The first time it ever occurred to me that I might like to veil, I was 21 and walking home from Mass. I admitted to my friend that I was having thoughts about wearing a mantilla. We both laughed: What was happening to me?! This wasn’t ‘me’ at all. But we had both changed a lot in that last year and we were slowly getting used to the idea of letting God take the reins in our lives.

A few weeks later, I was living about 60km outside of Rome and attending, almost daily, an Old Rite Mass celebrated by the FSSP. I wanted so much to cover my head in Mass, not because anyone ever pressured me, but because I thought it was a beautiful gesture. However, I was very nervous and self-conscious.

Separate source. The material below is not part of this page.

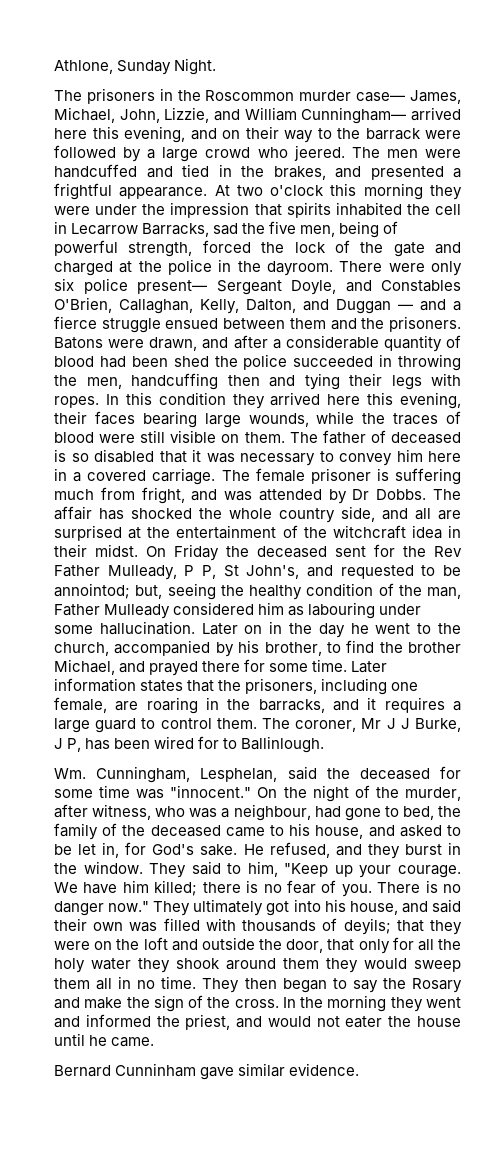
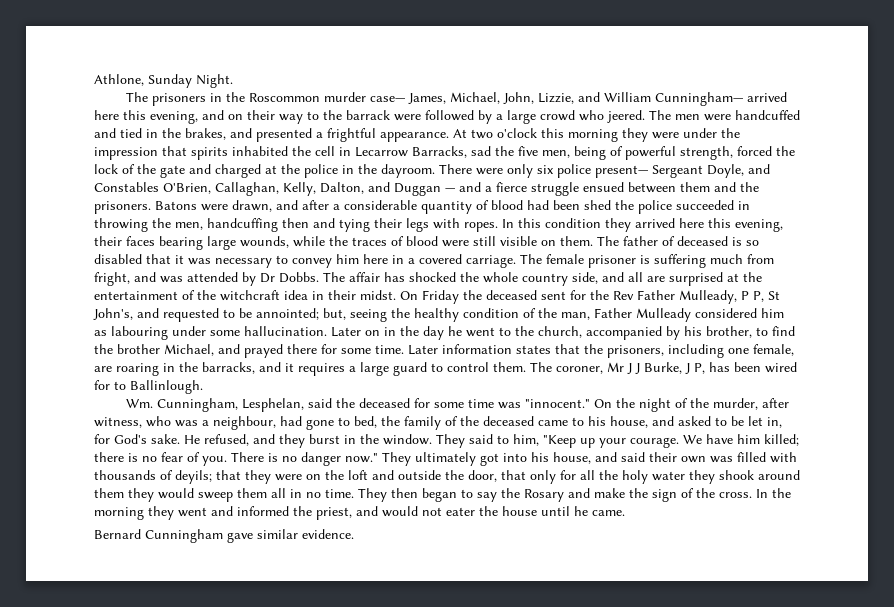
- On Friday the deceased sent for the Rev Father Mulleady, P P, St John's, and requested to be annointod; but, seeing the healthy condition of the man, Father Mulleady considered him as labouring under some hallucination.
+ On Friday the deceased sent for the Rev Father Mulleady, P P, St John's, and requested to be annointed; but, seeing the healthy condition of the man, Father Mulleady considered him as labouring under some hallucination.
- Bernard Cunninham gave similar evidence.
+ Bernard Cunningham gave similar evidence.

Someone had once mentioned veiling to me on pilgrimage. She told me that our hair is our glory and that by covering it, we honor God while we are in His presence, i.e. in the presence of the Blessed Sacrament. I am ashamed to say that, before this short conversation, I actually thought that women who wore veils were a bit oppressed! As I began to become interested in veiling, I very quickly realized that this assumption could not be further from the truth (if only I could have seen myself now, how I would have laughed!).

The first time I finally worked up the courage to cover my hair during Mass, I was absolutely terrified. I wanted to do it so much, but in my mind I felt everyone was watching me. I sat at the back of the church in Santissima Trinita dei Pellegrini in central Rome and tried to forget all my worries.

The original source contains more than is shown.